Lexical and Syntactic Alignment in Human-Computer and Second Language Dialogue

Abstract

Advanced artificial dialogue system has made it increasingly important to understand the factors that impact linguistic behavior between human and computer. This paper reported an experiment that used modified picture-matching and -naming tasks, in which participants selected the name of the object in picture and name it after listening to a paragraph.
The 2x2 study compared human versus computer dialogue coupled with Chinese versus English context. There is no significant difference of alignment effect in the four conditions. Trustworthiness and English proficiency has no distinct relationship with the alignment. However, the alignment effect in the condition of computer voice in English may reveal its value as second language leaning tool.


Introduction

With the growth of artificial dialogue interaction system and Chatbot, conversations happen not only between human and human, but also human and computer. As the mainstream technology products such as Siri, Google Assistant and Cortana become increasingly popular, the frequency of Human- Computer Dialogue (HCD) grows rapidly. Users use natural speech to command or query systems and get text or voice feedback. In this circumstance, human and computer communicate via a dialogue. A dialogue is a collaborative activity where the two or more interlocutors exchange information and develop similar mental state. There has been plenty of studies about the processing of information in a dialogue. One interesting question is to which extent the beliefs about the mental state of an interlocutor would affect a speaker’s behavior. People tend to mutually align to interlocutors’ vocabulary, sentence structure and other features in dialog. Brennan & Clark (1996) suggested that when interlocutors establish a sharing conceptualization, or conceptual pact, they tend to use the same referring expressions, namely lexical alignment. Garrod & Anderson (1987) also found input-output coordination in series of dialogues. Interlocutors reapplied their output based on the lexical and syntactic rules from input. Actually, alignment is a strategy that people use to facilitate mutual understanding. There has been much literature focusing on alignment in human-human dialogue (HHD). However, in terms of interactions between human and computer, little is known about spoken dialogues in HCD. With this in mind, researchers from psycholinguistic and human-computer inter- action (HCI) show growing interest in the communication of human and artificial media. Although there has been some studies in this area, research was mostly in English as a native language. From the perspective of language learning, HCD may more frequently happen between computer and non- native speakers (L2). It is of high practical value to explore

L2’s linguistic behavior when communicating with computers to give some implications for human-computer interaction and language learning system for designers and developers. This study aims to explore the factors that impact lexical and syntactic alignment in HCD in the context of Chinese and second language context via series of modified picture-matching and -naming tasks.

Lexical Alignment in HCD

In the recent 20 years some researchers have made experiments to investigate how people change their lexical and syntactic output in the human-computer dialogue scenarios (Branigan, Pickering, Pearson, McLean, & Nass, 2003; Branigan, Pickering, Pearson, McLean, & Brown, 2011; Cowan, Branigan, & Beale, 2012; Cowan, Branigan, Obregón, Bugis, & Beale, 2015). Early research focused on comparing the extent alignment happens in HHD and HCD. Branigan et al. (2003)’s research shows that the alignment exist in both situation, and that in HCD is even more prominent than in HHD. They conducted a picture-matching game, in which participants communicated with an unseen interlocutor by typing on computer. The interlocutor gave a description of images using text for the other to match the pictures on the screen. Then the participants were required to produce description of the picture. In one condition, participants were led to believe that they were interacting with a computer, while in the other they were told to communicate with a human being. The striking findings show that participants tend to align linguistically with what they believe to be a computer. Subsequent studies also highlighted users’ perceptions on system capabilities. For example, in Branigan et al. (2011) ’s research, users were told they were interacting with either a “basic” or “advance” computer when playing a picture matching game with a computer interlocutor. Results showed that the alignment was significantly larger in the basic condition, which indicated that interlocutor’s characteristic and perceived communicative capability would impact linguistic behavior.

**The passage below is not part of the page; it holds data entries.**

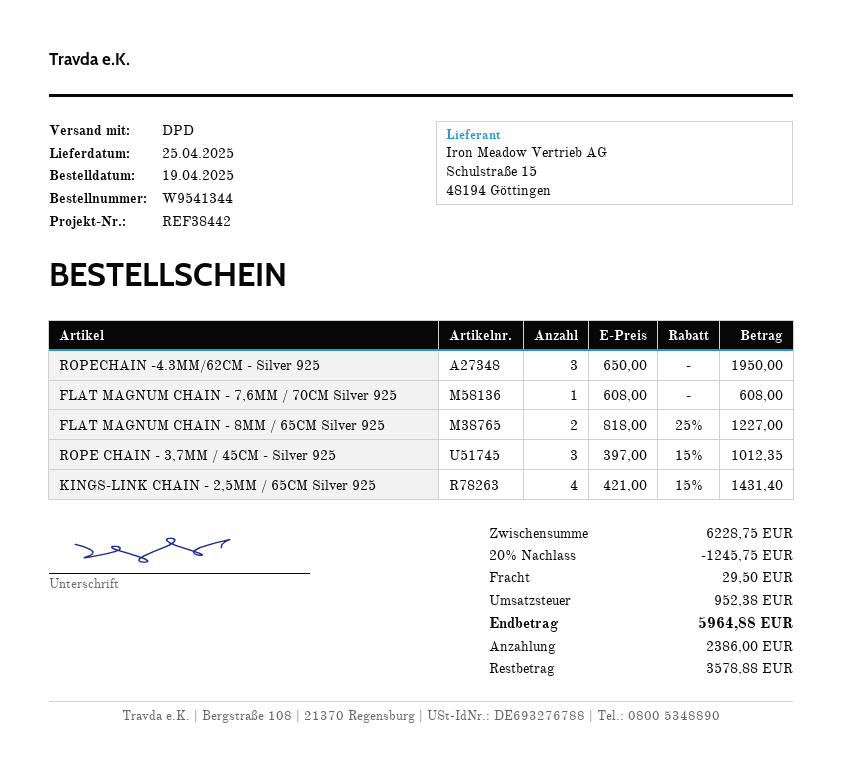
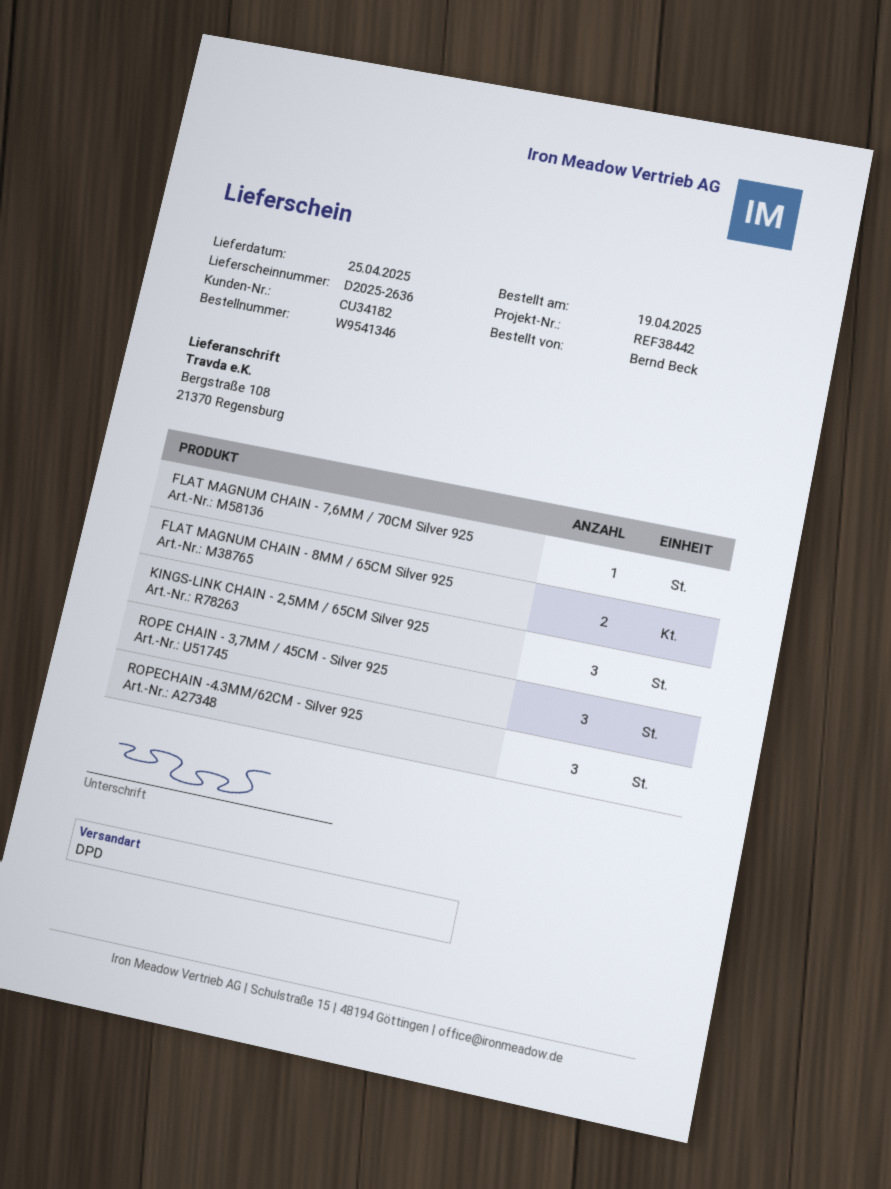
order number: W9541344 -> W9541346
KINGS-LINK CHAIN - 2,5MM / 65CM Silver 925: 4 -> 3

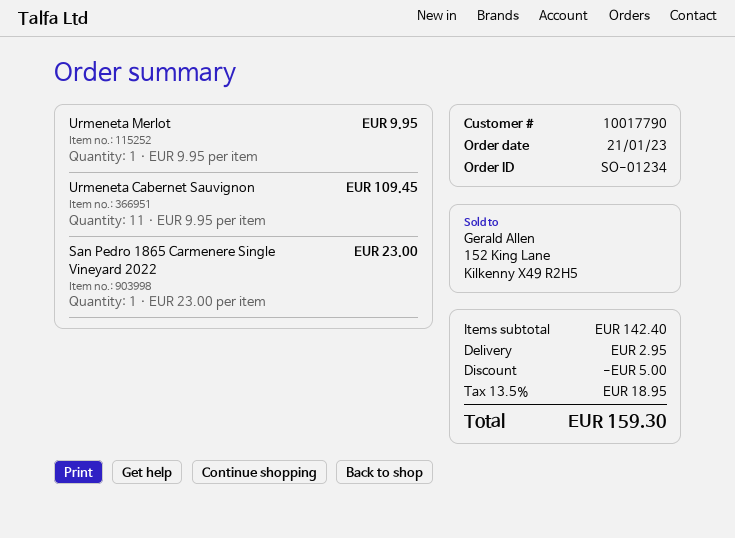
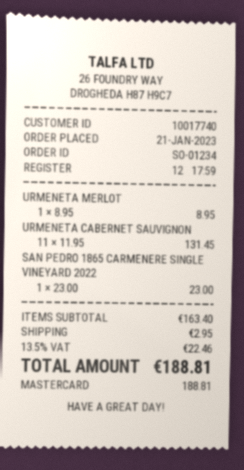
customer number: 10017790 -> 10017740
Urmeneta Merlot: 1 x 9.95 = 9.95 -> 1 x 8.95 = 8.95
Urmeneta Cabernet Sauvignon: 11 x 9.95 = 109.45 -> 11 x 11.95 = 131.45
subtotal: 142.40 -> 163.40
discount: 5.00 -> none
tax: 13.5% = 18.95 -> 13.5% = 22.46
total: 159.30 -> 188.81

Later, with the maturity of artificial intelligent and speech recognition, researchers directed to HCD via speech, expanding the research area from text- based dialogue. Bigot et al. (2007) found that there is higher sharing of syntax with the computer in speech based than text-based interactions. Stoyanchev & Stent (2009) has explored alignment via a newly developed product Let’s go! in a real world situation. Cowan et al. (2012) investigated how characteristics of spoken dialogue systems, such as type of voice, may infer or lead us to assume capabilities impacts on users’s alignment. They used a wizard of oz experiment design paired a confederate-scripting paradigm, in which a pair of partners take turns to play picture-matching and -describing game. Participants interacted with human partners face-to-face, with human voice via computer or with computer generated voice (advance computer voice), playing the role of matcher and describer. They found that voice type did not have significant impact on syntactic alignment, but on interaction satisfaction. Participants rated the satisfaction in human condition and advanced computer voice condition much more higher than in basic computer voice condition. In other words, alignment can be used as an indicator highlighting difficult, unnatural and unsatisfying interaction. Cowan et al. (2015) reported two controlled experiments that used picture-naming-matching task, in which they used pictures that can be described in two grammatical structures, dative structure (e.g. give the apple to the waitress vs. give the waitress the apple) and noun phrase structure.(e.g. a purple circle vs. a circle that is purple). In the game, the participant’s partner used specific grammatical structures to describe the images (prime), and then the subject would describe the image. It was to explore whether the participant would use the same structure in the subsequent descriptions. Results showed that users’ syntactic choices in speech-based dialogue were impacted by their interlocutor’s linguistic behavior, and not affected by the identity of the interlocutor. Participants aligned to the same extent when they were interacting with a human interlocutor, an anthropomorphic voice or a computer interlocutor. Additionally, because people usually have some default grammatical preference in speech dialogue, the study also examined that even very strong default preferences may be impacted by an interlocutor’s linguistic behavior.

The studies above contributed to show the spoken dialogue system behavior’s influence on users’ lexical and syntactic choices in interaction. Their results showed that in dialogue with both human and computer would lead to alignment, and there is no significant difference.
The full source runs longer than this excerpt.